Il Museo archeologico nazionale di Palestrina, anche conosciuto come Museo archeologico prenestino, è un museo archeologico ospitato nel palazzo Colonna Barberini di Palestrina (antica Praeneste), che occupa le terrazze superiori del santuario della Fortuna Primigenia. Il museo è stato inaugurato nel 1956 e rinnovato nel 1998: nel 2014 ha contato 20 776 visitatori[1]. Nel 2015 ha aumentato il numero di visitatori a 22 586.[senza fonte]

Dal dicembre 2014 il Ministero per i beni e le attività culturali gestisce santuario e museo tramite il Polo museale del Lazio, nel dicembre 2019 divenuto Direzione regionale Musei.

Descrizione[modifica | modifica wikitesto]

Piano terreno[modifica | modifica wikitesto]

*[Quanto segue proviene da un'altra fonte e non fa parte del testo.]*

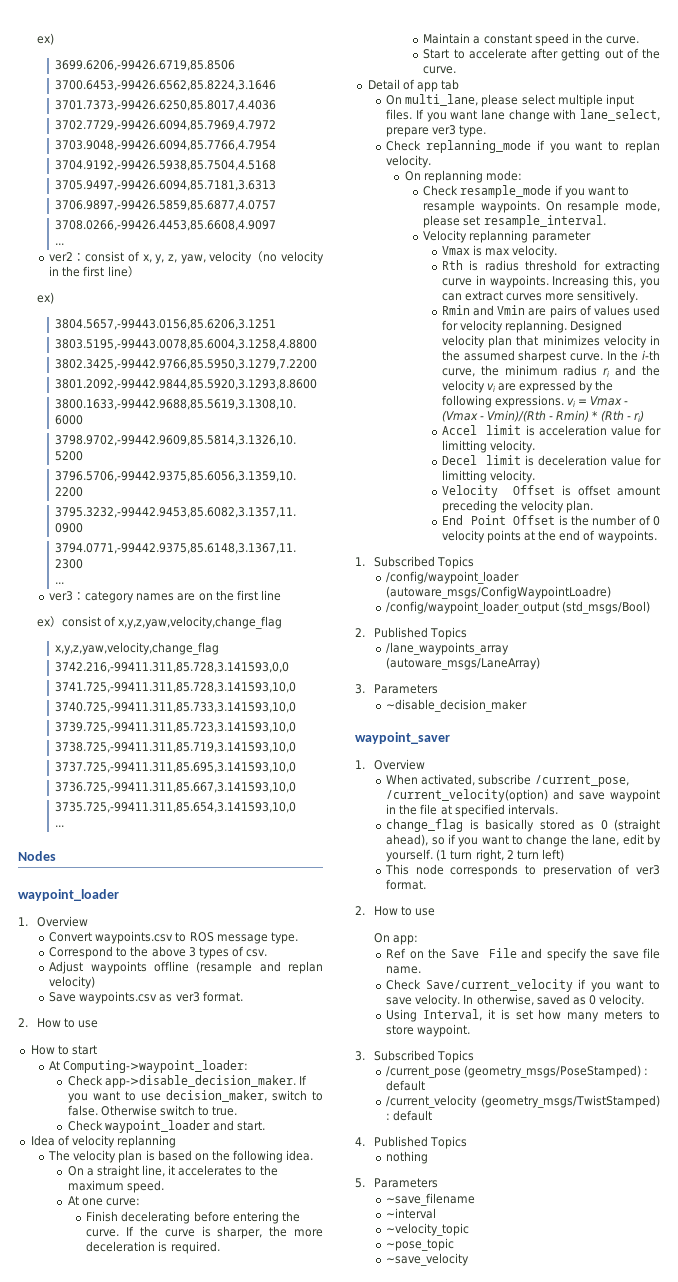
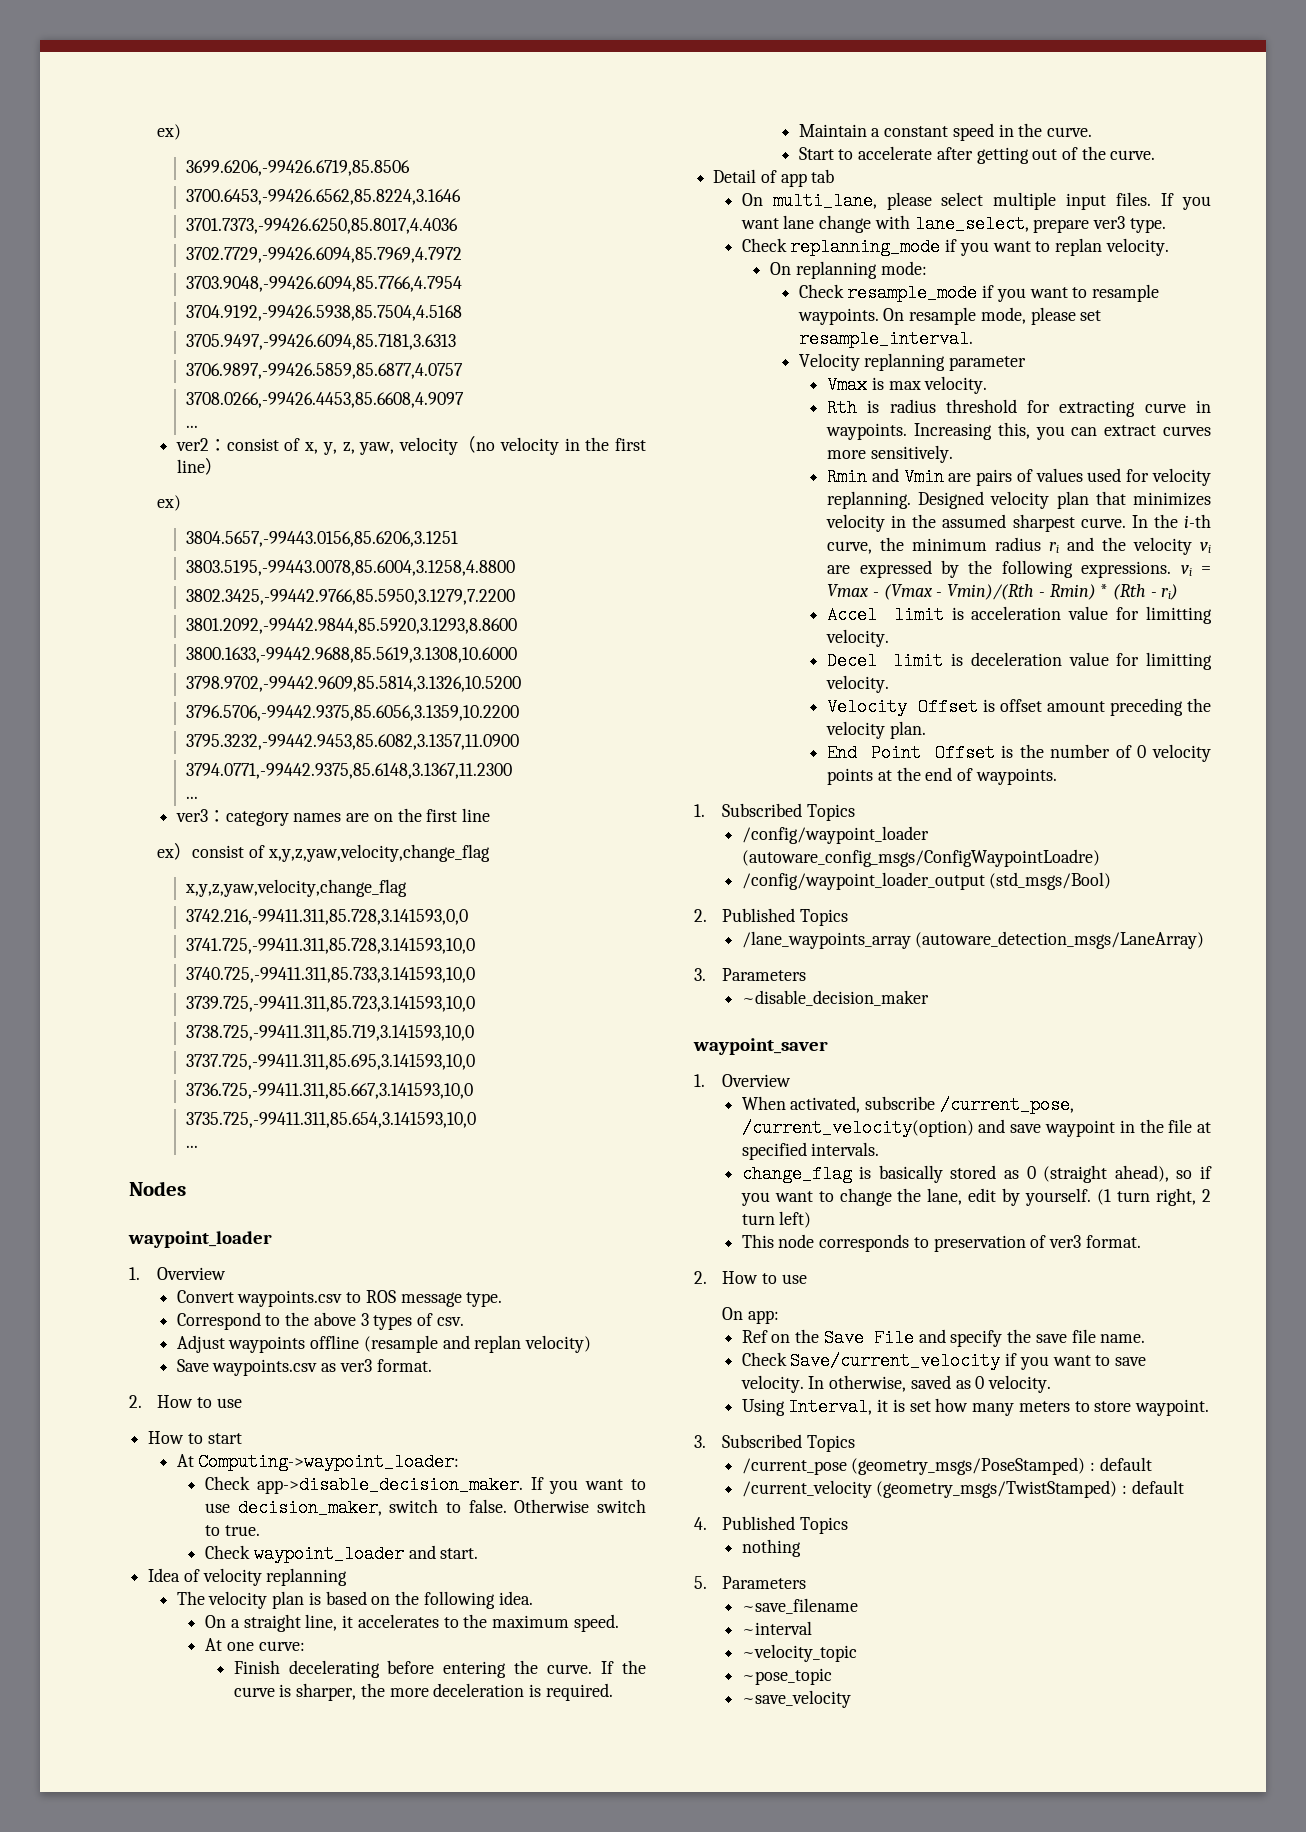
[386,586,612,599] (autoware_msgs/ConfigWaypointLoadre) -> [741,849,1100,867] (autoware_config_msgs/ConfigWaypointLoadre)
[386,657,541,670] (autoware_msgs/LaneArray) -> [915,931,1205,949] (autoware_detection_msgs/LaneArray)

Il percorso di visita inizia nelle sale che si aprono a sinistra dell'atrio di ingresso. L'ultima sala in fondo (sala I) ospita le testimonianze del culto della dea Fortuna, alla quale era dedicato il santuario della Fortuna Primigenia. Vi sono esposte una statua di Iside-Fortuna, proveniente dall'iseo presso la basilica nel foro cittadino, datata al II secolo a.C., con veste in marmo grigio dell'isola di Rodi[2], e una testa di Fortuna rinvenuta nel pozzo della terrazza degli emicicli del santuario della Fortuna Primigenia e pertinente probabilmente alla statua di culto.[3]

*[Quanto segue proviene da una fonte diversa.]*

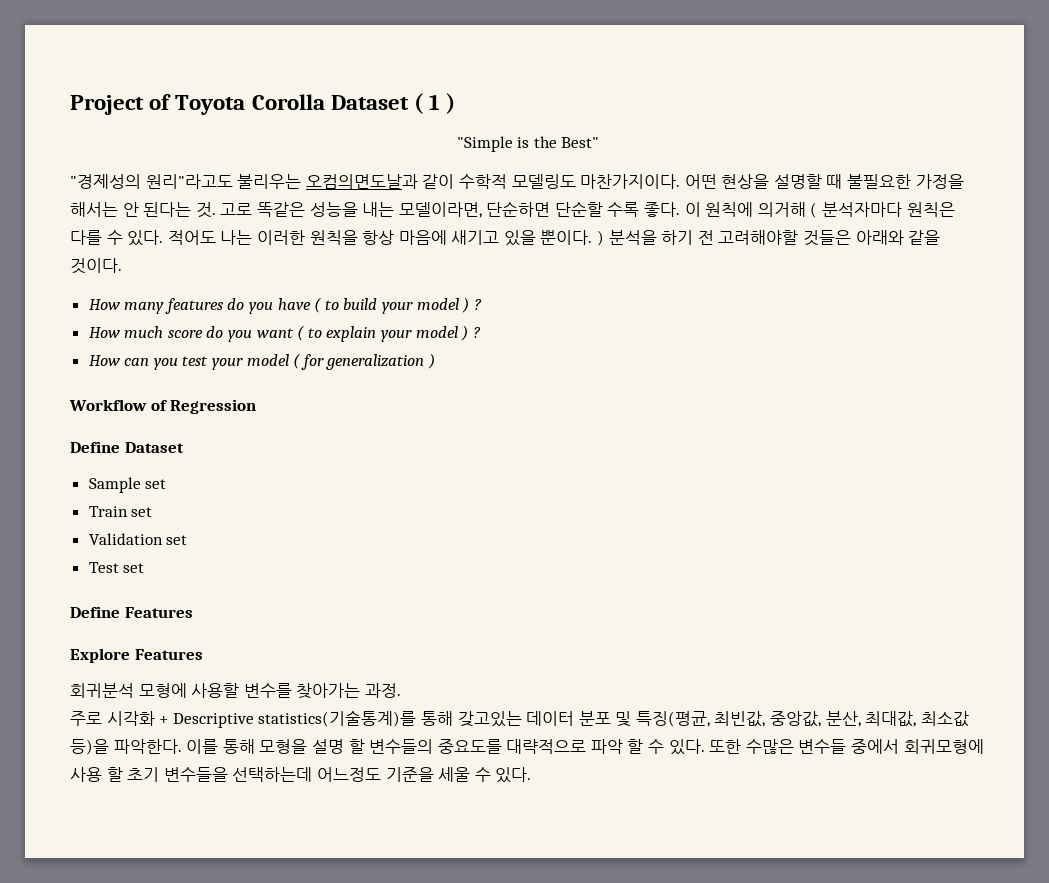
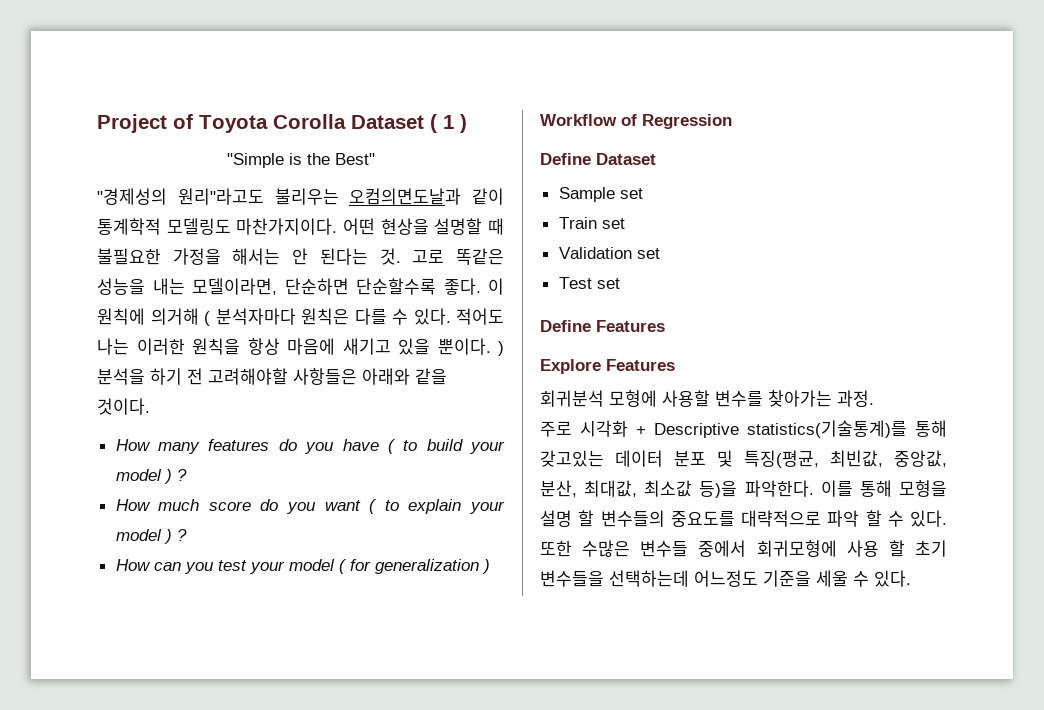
[458,174,507,189] 수학적 -> [97,218,161,235] 통계학적
[554,201,640,217] 단순할 수록 -> [356,278,436,295] 단순할수록
[803,230,852,246] 것들은 -> [293,368,357,385] 사항들은

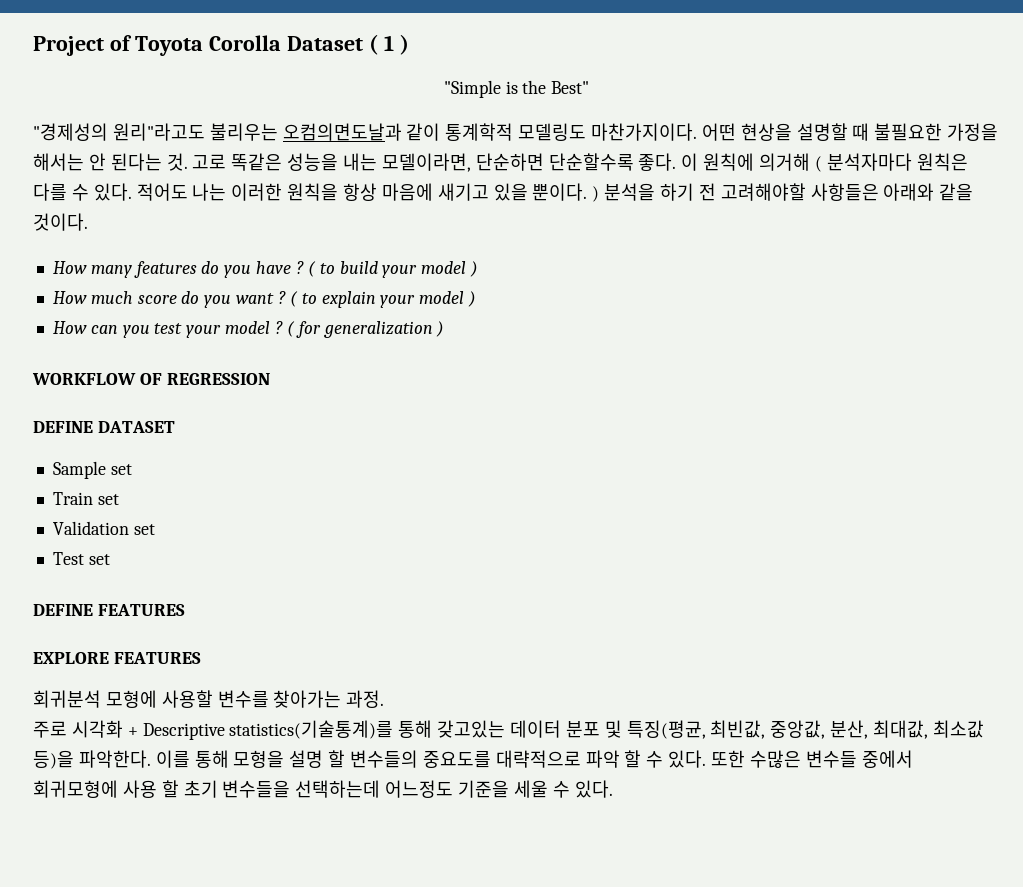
(379, 445) none -> [295,261,304,274] ?
[176,469,187,481] ? -> (479, 269) none
(361, 505) none -> [277,291,286,304] ?
[176,529,187,541] ? -> (477, 299) none
(335, 565) none -> [274,321,283,334] ?
[540,114,732,129] [540,153,656,165] Workflow of Regression // Define Dataset -> [32,373,270,385] [33,421,175,433] WORKFLOW OF REGRESSION // DEFINE DATASET
[540,320,665,332] [540,359,675,374] Define Features // Explore Features -> [33,604,185,616] [33,652,201,664] DEFINE FEATURES // EXPLORE FEATURES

Busto di donna, età imperiale

Le sale II e III ospitano sculture di epoca ellenistica provenienti dalla città, tra cui una testa femminile velata composta da due pezzi di marmo differente[4], ritratti di epoca repubblicana e basi marmoree con iscrizioni[5].

Ritornati all'atrio di ingresso, la sala IV ospita copia dei Fasti Prenestini il calendario elaborato tra il 6 e il 10 d.C. dal grammatico ed erudito Verrio Flacco, che fu educatore dei nipoti dell'imperatore Augusto, e due meridiane di recente ritrovamento, che completano l'illustrazione dei sistemi di misurazione del tempo in epoca romana.

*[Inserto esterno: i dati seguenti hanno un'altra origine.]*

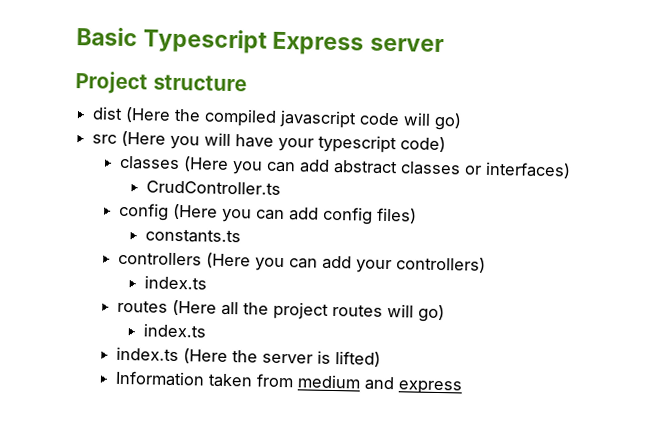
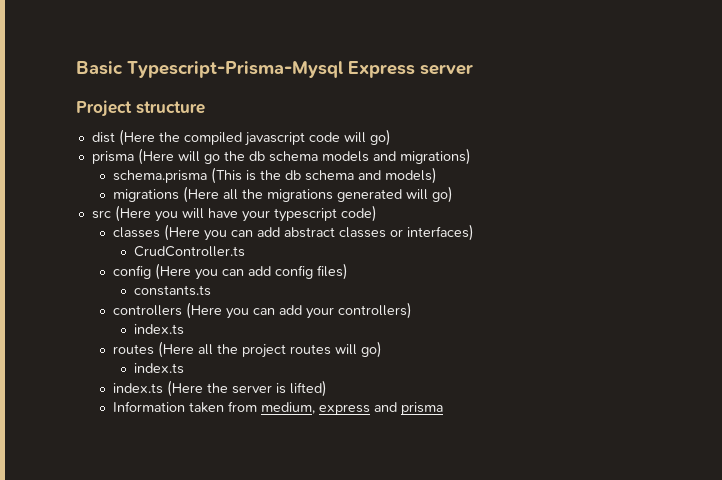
[143,28,269,54] Typescript -> [127,61,343,78] Typescript-Prisma-Mysql
(463, 121) none -> [91,148,471,165] [112,167,437,184] [112,186,453,203] // prisma (Here will go the db schema models and migrations) // schema.prisma (This is the db schema and models) // migrations (Here all the migrations generated will go)
[296,374,462,395] medium and express -> [260,402,443,415] medium, express and prisma

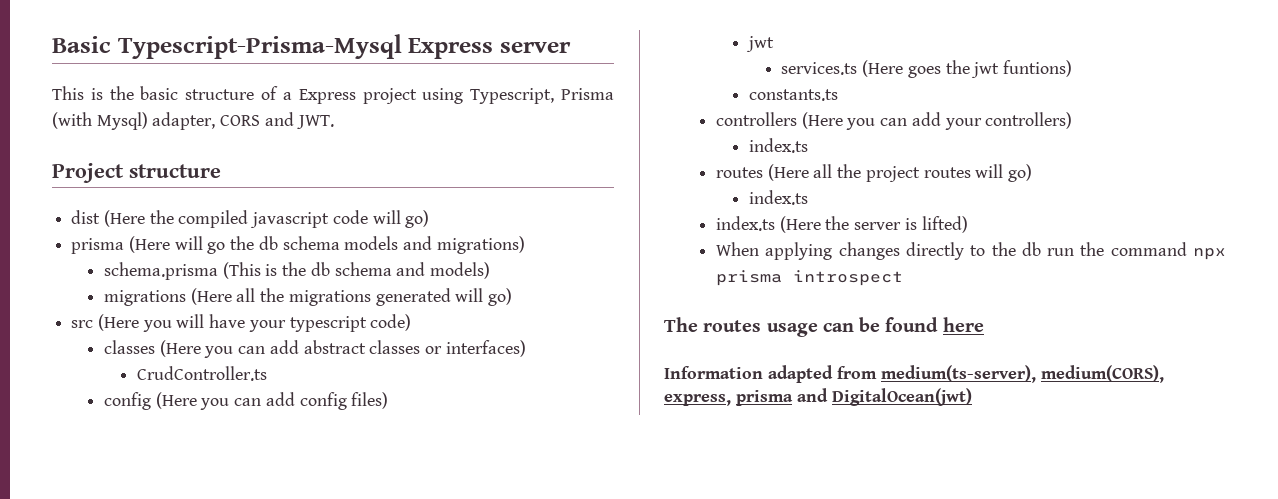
(473, 69) none -> [52,86,614,104] [52,112,334,130] // This is the basic structure of a Express project using Typescript, Prisma (with Mysql) adapter, CORS and JWT.
(348, 271) none -> [745,36,774,52] [781,60,1073,78] // jwt // services.ts (Here goes the jwt funtions)
[112,401,443,415] Information taken from medium, express and prisma -> [715,242,1226,260] [715,270,903,286] [664,317,984,337] [664,365,1164,383] [664,388,972,406] When applying changes directly to the db run the command npx prisma introspect // The routes usage can be found here // Information adapted from medium(ts-server), medium(CORS), express, prisma and DigitalOcean(jwt)

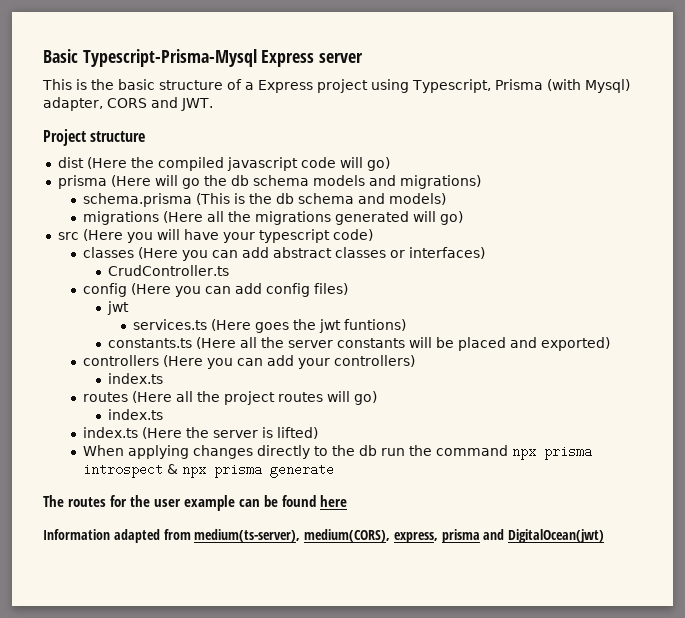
(838, 95) none -> [196,337,611,351] (Here all the server constants will be placed and exported)
[664,317,818,337] // The routes usage -> [166,463,334,478] [43,495,236,511] & npx prisma generate // The routes for the user example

Si passa quindi nelle sale dell'ala a destra. Le sale V e VI ospitano le sculture di epoca imperiale romana, tra le quali:

  • rilievo con cinghialessa che allatta i piccoli della serie delle "lastre Grimani", pertinenti alla decorazione di una fontana e reimpiegati in un edificio tardo-antico nella città bassa[6];
  • altare dedicato al divo Augusto, con busto di Augusto divinizzato dopo la morte tra cornucopie che sorreggono una ghirlanda[7];
  • due altari dedicati alla Pax ("Pace") e alla Securitas ("Sicurezza"), con bucrani e ghirlande[8];
  • rilievo con la raffigurazione del trionfo di Traiano, conservato nella metà sinistra, nel quale la raffigurazione è resa con schemi compositivi comuni nell'arte ufficiale, ma con un linguaggio artistico caratterizzato dalle proporzioni alterate in base all'importanza dei personaggi e dalla mancanza di profondità, proprio dell'arte plebea.[9]

Nelle successive sale VII e VIII sono ospitate le iscrizioni, sia di carattere pubblico che funerario, che religioso[10]. Sono inoltre presenti un fregio con scena di battaglia, con schema compositivo ellenistico, della fine del I secolo a.C.[11] e un frammento di sarcofago attico decorato con scene dionisiache, datato al 170-180 d.C.[12].

Primo piano[modifica | modifica wikitesto]

Segnacoli a busto o a cippo della necropoli

Salendo al piano superiore, le sale dell'ala destra sono dedicate alle necropoli cittadine. Nella sala IX sono presenti vetrine che ospitano i corredi delle tombe dal V secolo a.C. al III secolo a.C., sia da contesti noti, sia, fuori contesto, provenienti dalla collezione dei Barberini, proprietari del palazzo dal Seicento. Si notano in particolare le ciste in bronzo, di cui Praeneste fu nel IV secolo a.C. uno dei principali centri di produzione, e specchi, sempre in bronzo, decorati da scene incise[13].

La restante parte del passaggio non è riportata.